Route-and-flow applications
Route-and-flow applications differ from conventional applications: they do not have one program active for an entire transaction, waiting in real-time for subsystems to complete their portion of the work. Instead they use independent subsystems that examine or augment the data and then pass it on to one or more other subsystems, which can work asynchronously, using some type of queued data pipe. XML is particularly apt right now for those route-and-flow applications that do not have real-time transaction confirmation requirements. The IBM MQSeries Integrator can be especially valuable in building these applications by allowing the routing logic separate from the business processing logic. TIBCO and others also make route-and-flow middleware, and the Java Messaging Framework and the Open Applications Group now specify common APIs.

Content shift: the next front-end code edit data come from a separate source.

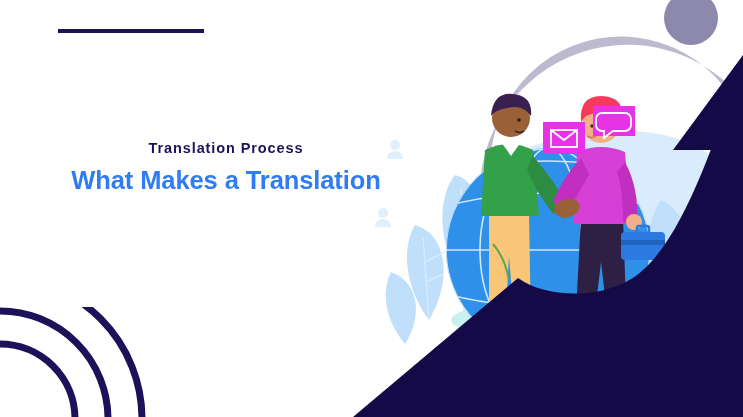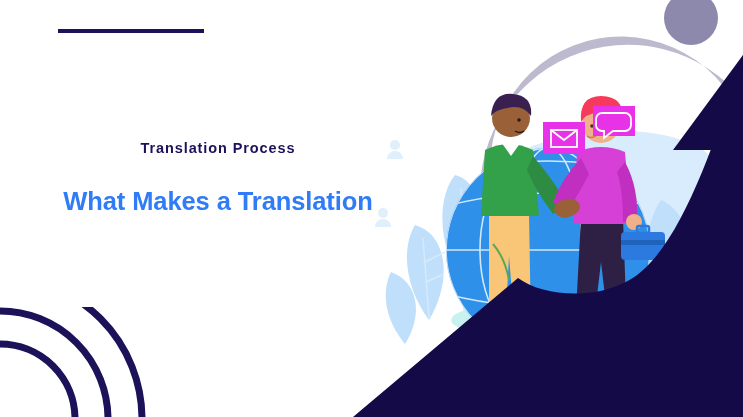"Translation Process" .text-block { left: 0 -> 8px }
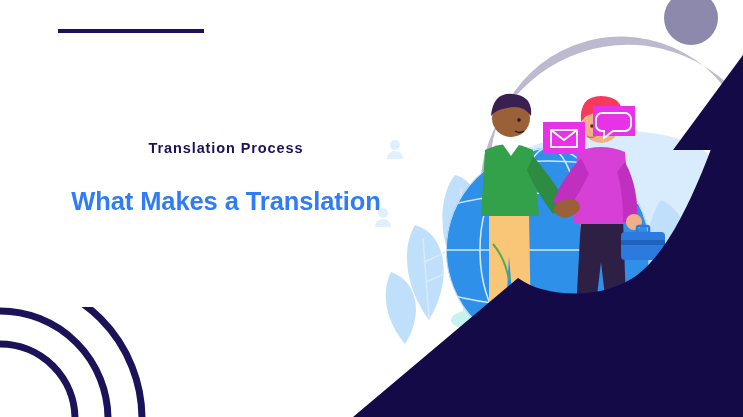"What Makes a Translation" .headline { margin-top: 28px -> 7px }
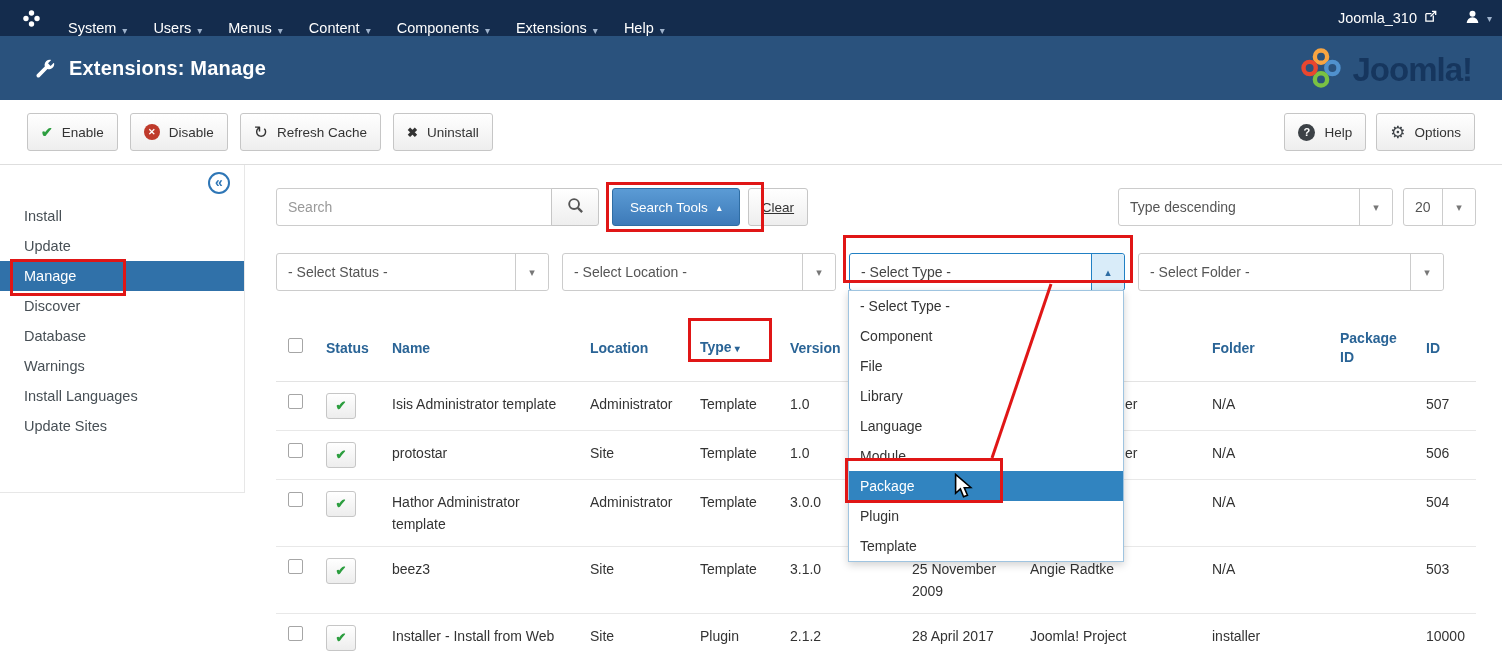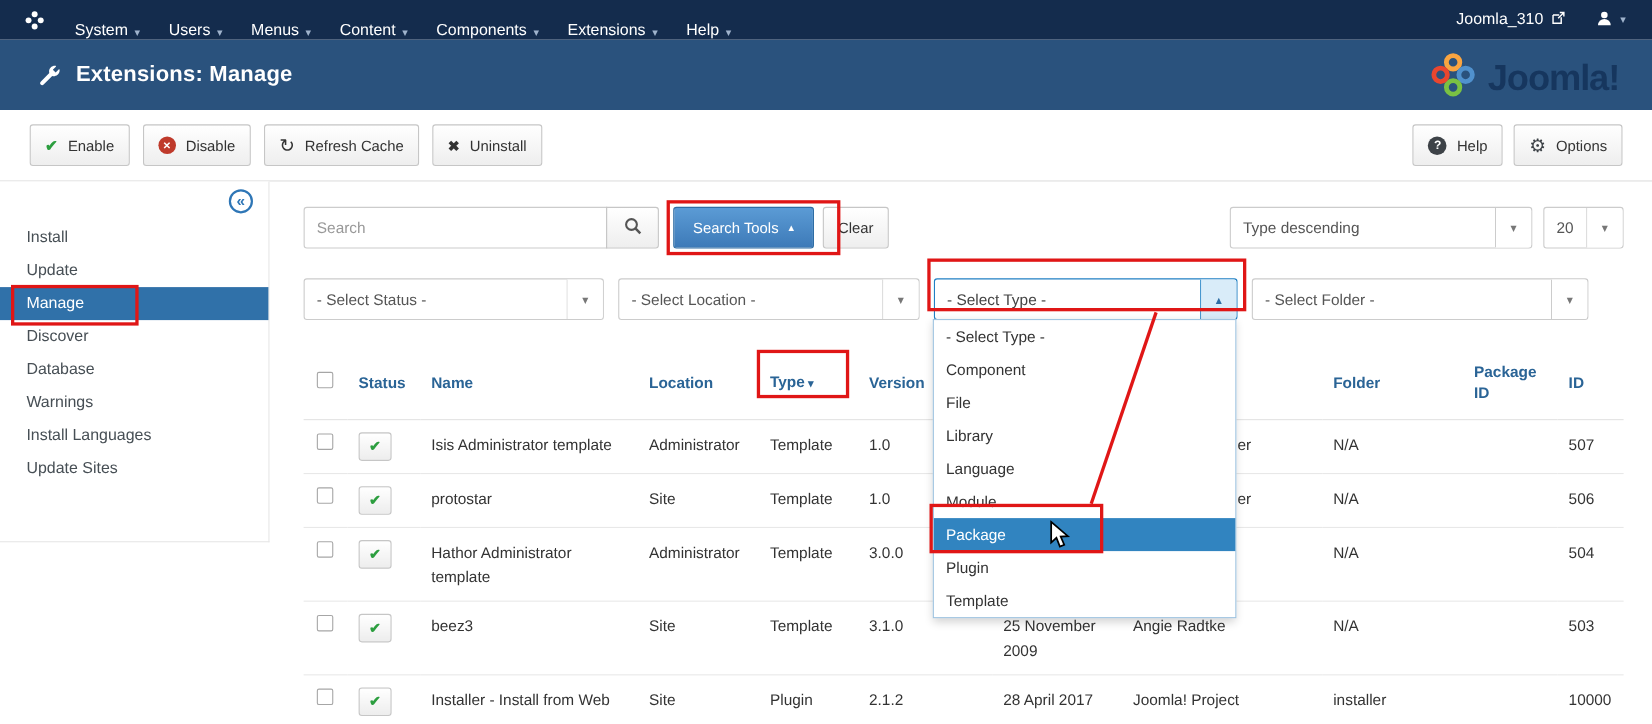"Joomla_310" .topnav-right { padding-right: 24px -> 10px }
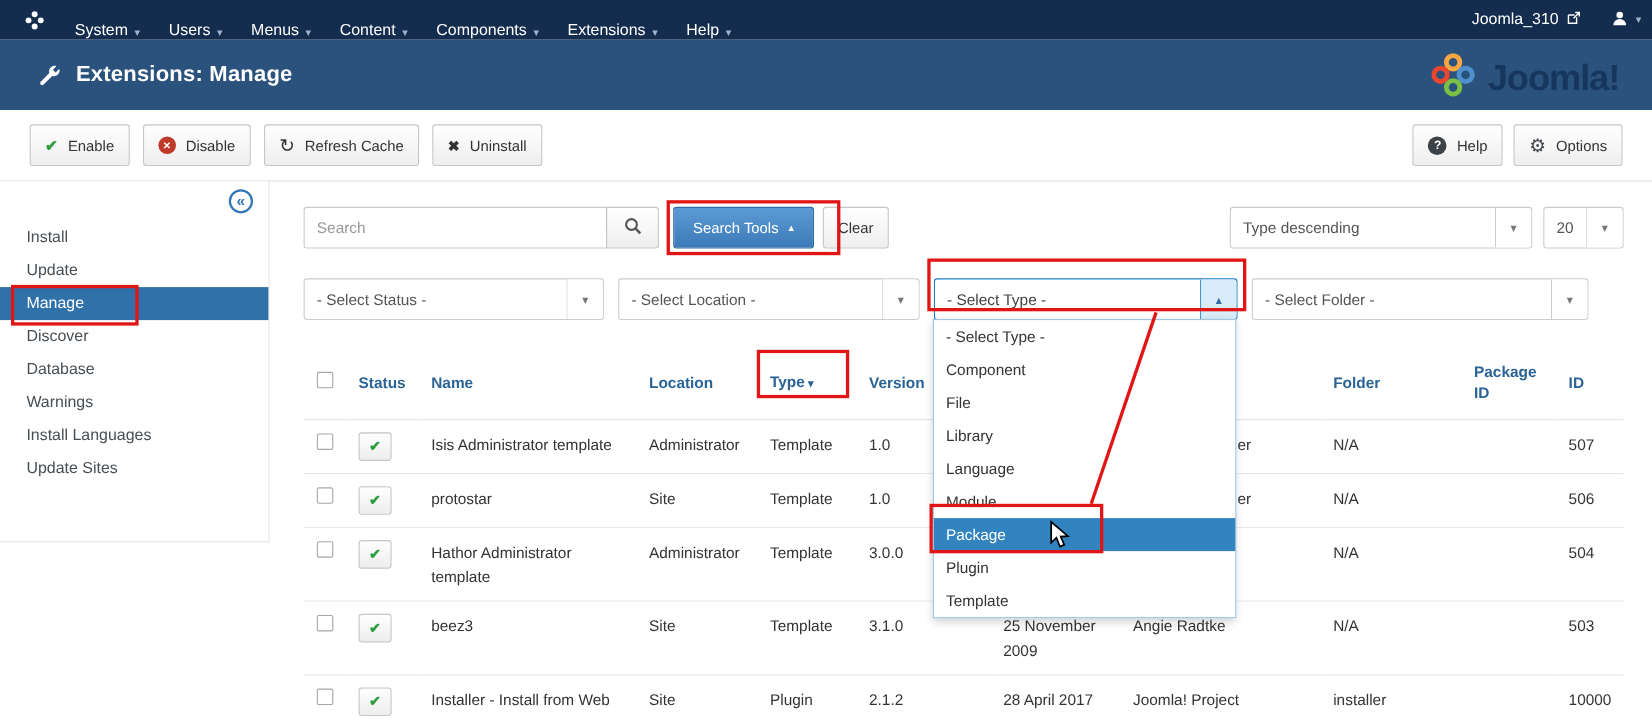"Clear" .clear-btn { text-decoration: none -> underline }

Applications that produce microcode data reports
XML's structured repetition and programming language independence mean new generations of server code can evolve to collect data from embedded sensors without changing the embedded-device microcode. Because many embedded sensors are programmed with microcode to send cumulative data reports back to a server, this could be an important XML application for developers working with embedded systems.
Older forms of XML cumulative data reports could be converted to newer forms using XSLT, using programs like LotusXSL or Xalan, so that the server business logic that reads the reports does not become littered with case statements. And there will be older forms: for example, each generation of electric meters will capture more information than the previous generation did, but there will be no worldwide replacement of the older meters in the field.

Applications that display results on various devices
As ubiquitous computing takes hold, more and more applications must present data to end users on many varied devices. That’s a natural use of XML: the applications present status to end users as an XML document. Transcoding would alter the data for optimal rendering on the end user’s current access device, whether handheld computer, Web browser, pager, audio phone, smart cellular phone, or other.
XML and transcoding also address the end users’ limitations (for example, limited eyesight) using alternative renderings.
An added benefit of reporting status as an XML document is that filters can determine if the status is highly unusual or urgent, and route filtered messages through additional channels to additional end users.